# Trackday Castle Combe



## Moustachio (Feb 3, 2011)

Thought you might enjoy some pictures from my castle combe outing on Tuesday....anyone else into a bit of motorsport/trackdaying etc?

Was going really well...


----------



## Moustachio (Feb 3, 2011)

until a coolant hose burst! (Easily fixed though, no harm done)


----------



## vinbo (Mar 9, 2011)

What watch you wearin?? :clown:


----------



## Moustachio (Feb 3, 2011)

haha, forgot to mention the important bit!

was the Seiko 6306 Scubapro* I bought off TimeTraveller a few weeks ago.. hasn;t left my wrist since it arrived!

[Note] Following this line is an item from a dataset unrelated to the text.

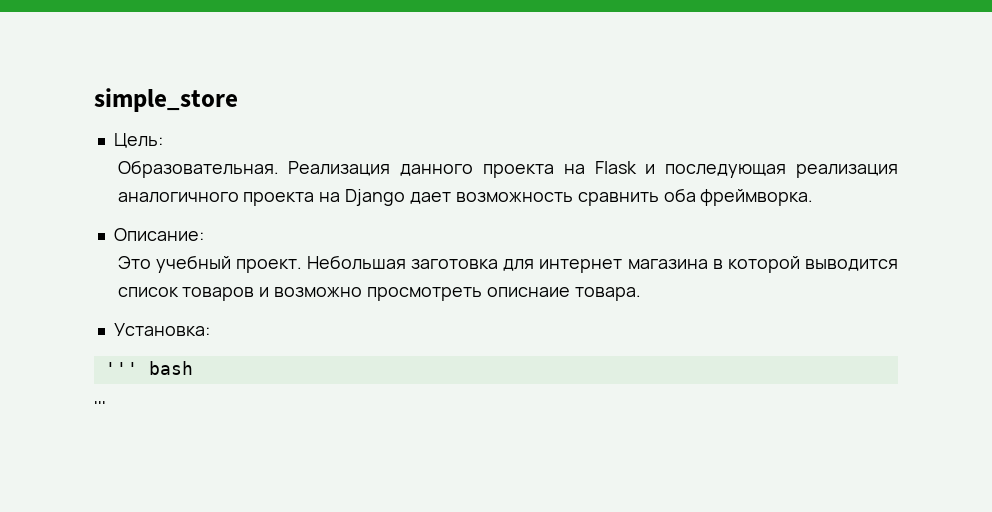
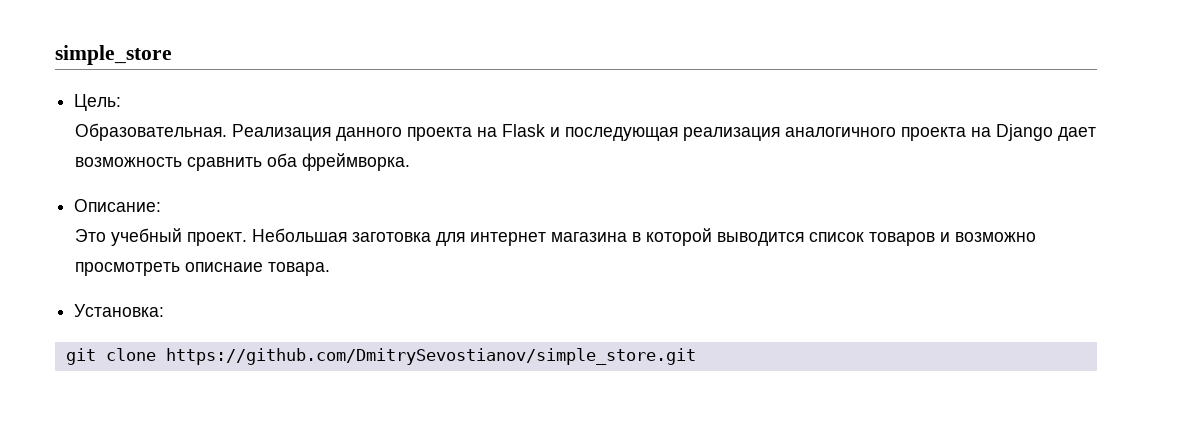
[104,361,193,375] [94,401,106,414] ''' bash // ''' -> [65,348,696,365] git clone https://github.com/DmitrySevostianov/simple_store.git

*probably just aswell with all that water about!!


----------



## Phillionaire (Jan 23, 2010)

Looks like awesome fun. I haven't done any track days as such with cars but done a couple of driver training days on a track. So sort of but not quite.

I'd love to get an old cheapie and thrash it round a track. An old import Nissan Silvia or similar. Be a great way to spend a few hours without the massive overhead costs of running a dedicated track car.

Then again a cheap older sportsbike is a cost effective way to do business. Someone posted some bike pics a while back (was it Andy??) and you can still get a massive buzz in relative safety.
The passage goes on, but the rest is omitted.